1. J. Satin, J.W. Kyle, M. Chen, P. Bell, L.L. Cribbs, H.A. Fozzard, et al. A mutant of TTX-resistant cardiac sodium channels with TTX-sensitive properties. Science 1992; 256:1202-1205.
2. W.A. Catterall, A.L. Goldin, S.G. Waxman. International Union of Pharmacology. XLVII. Nomenclature and structure-function relationships of voltage-gated sodium channels.

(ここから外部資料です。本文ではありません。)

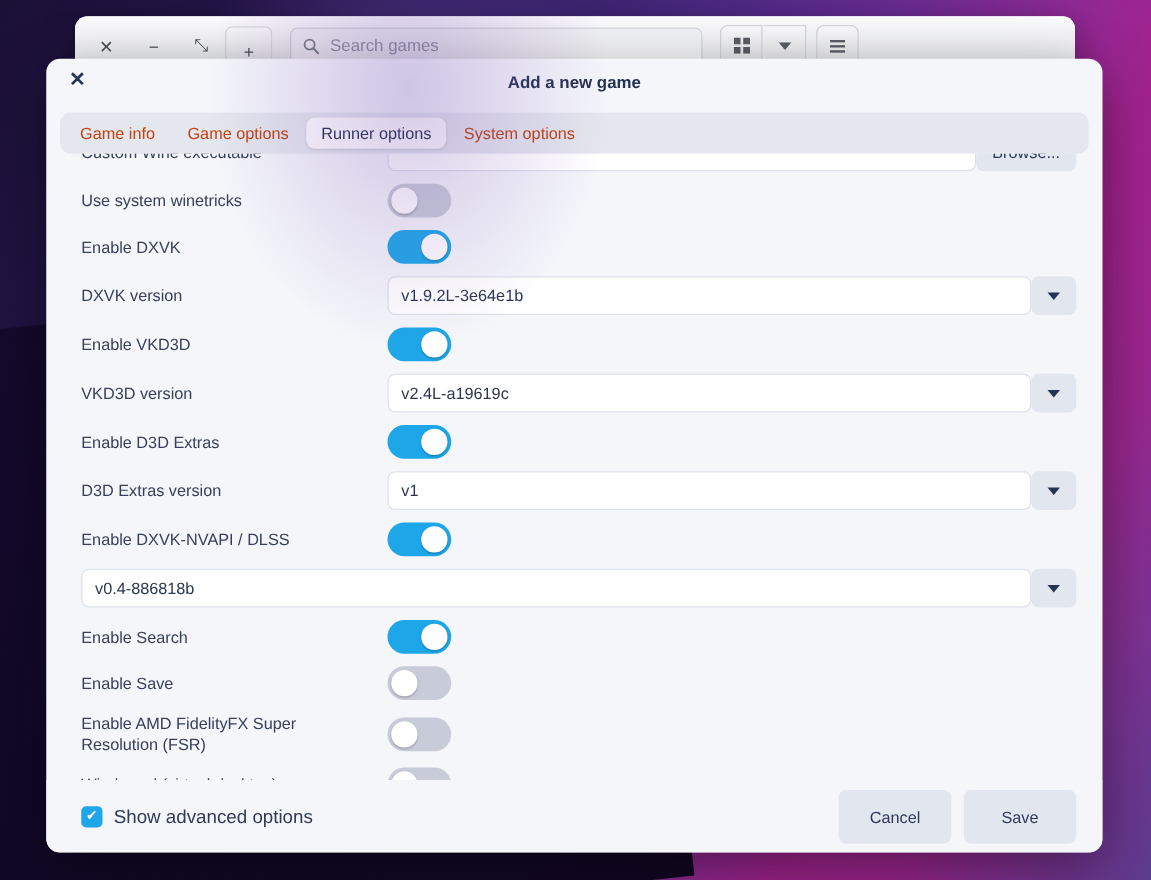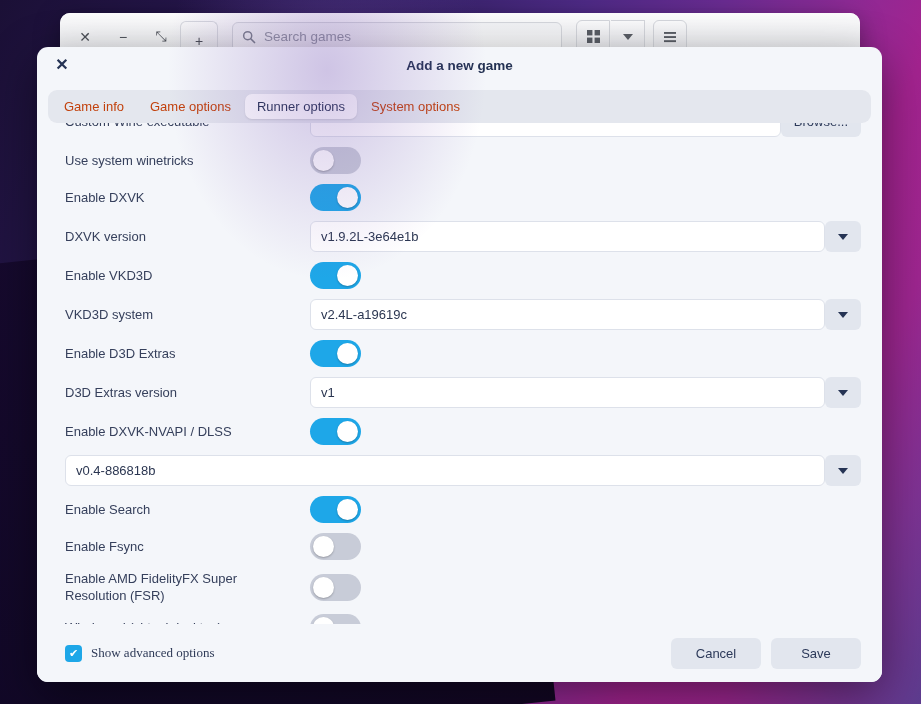"VKD3D system" div.label { text: system -> version }
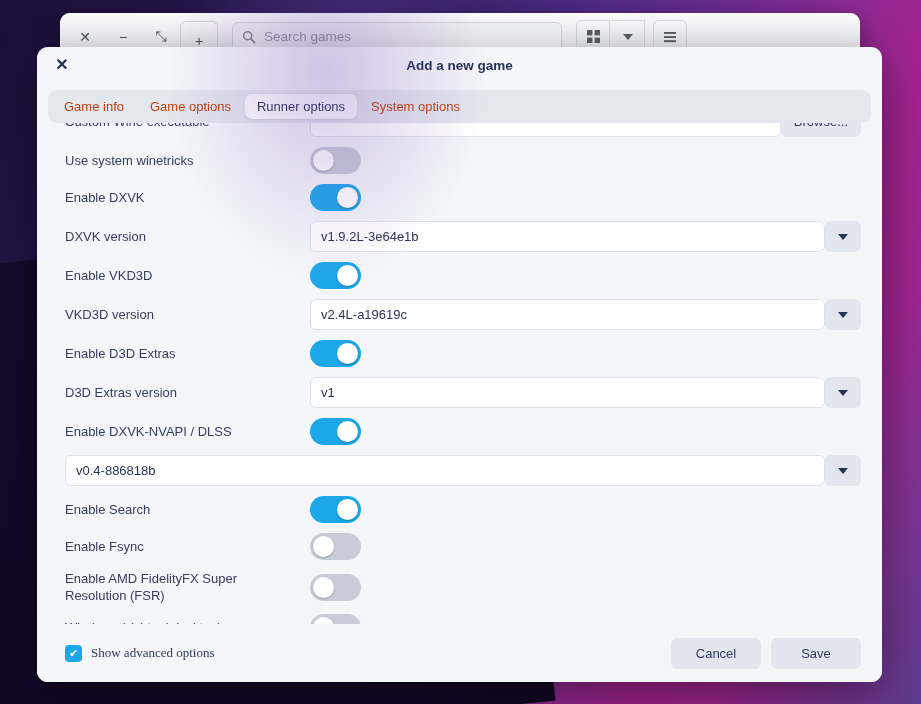"Enable Fsync" div.label { text: Fsync -> Save }
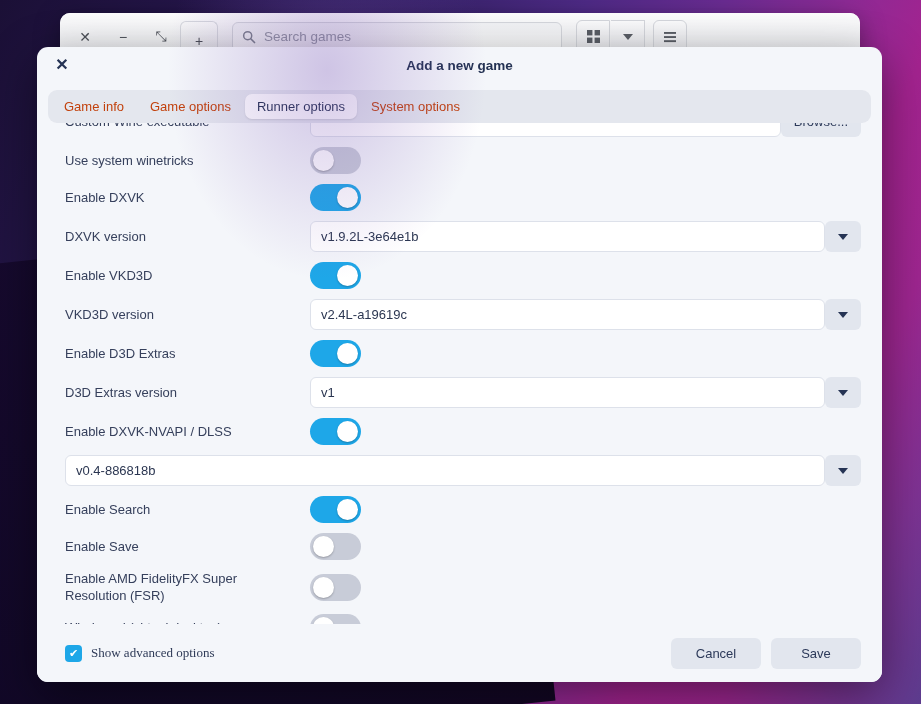"Show advanced options" #adv-label { font-family: Liberation Serif, serif -> none; font-size: 13px -> 15px }
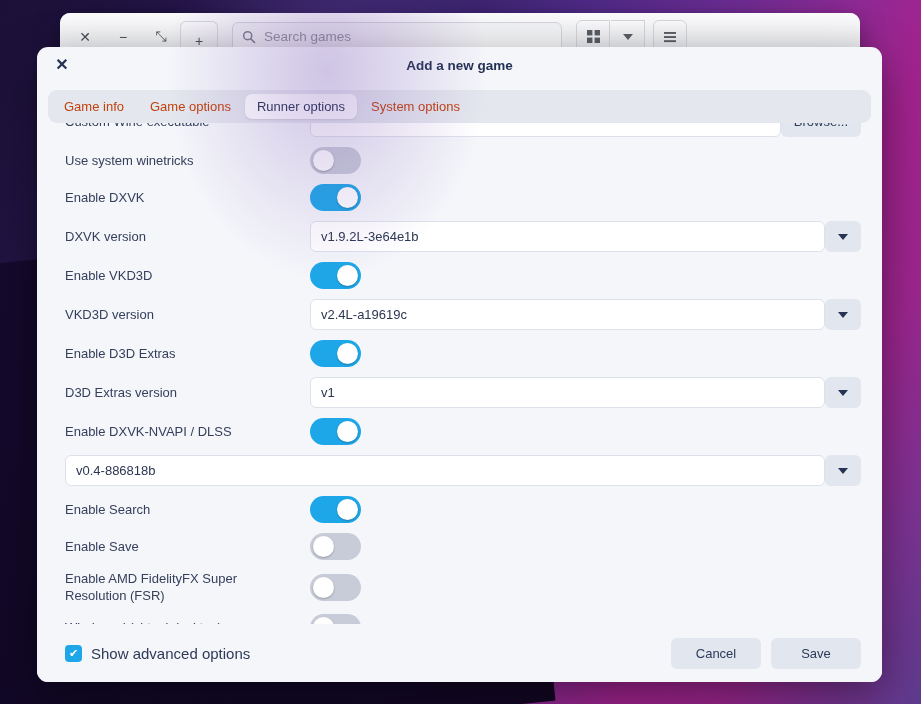"Cancel" .footbtn { height: 31px -> 43px }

Pharmacol Rev 2005; 57:397-409.
3. B. Hille. Ion Channels of Excitable Membranes, Edn. Third. (Sinauer Associates, Sunderland; 2001).
4. C. Wolff, B. Fuks, P. Chatelain. (2003) Comparative Study of Membrane Potential Sensitive Fluorescent Probes and Their Use in Ion Channel Screening Assays. J Biomol Screen, 8, 533 – 543.

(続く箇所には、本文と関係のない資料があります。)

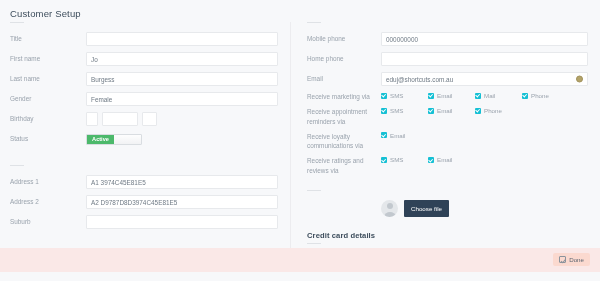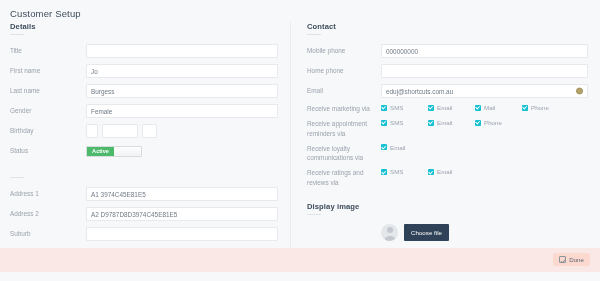"Details" div.section-head { html: <div>Details</div> -> none }
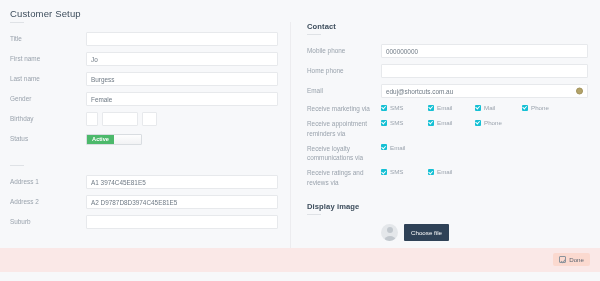"Contact" div.section-head { html: <div>Contact</div> -> none }
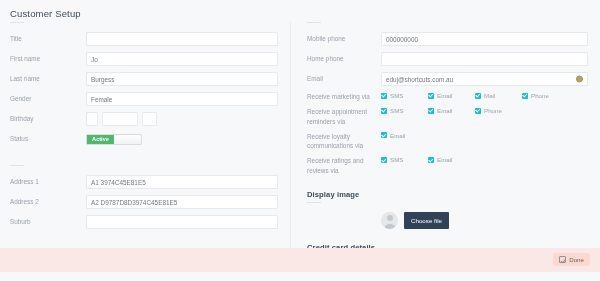"Display image" div.section-head { html: <div>Display image</div> -> none }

5. S. Cestele, R.B. Ben Khalifa, M. Pelhate, H. Rochat, D. Gordon. Alpha-scorpion toxins binding on rat brain and insect sodium channels reveal divergent allosteric modulations by brevetoxin and veratridine. J Biol Chem 1995; 270: 15153-15161.
6. J. Zhang, et. al. A Simple Statistical Parameter for Use in Evaluation and Validation of High Throughput Screening Assays, J Biomol Screen 1999, Vol. 4, (2) 60-73.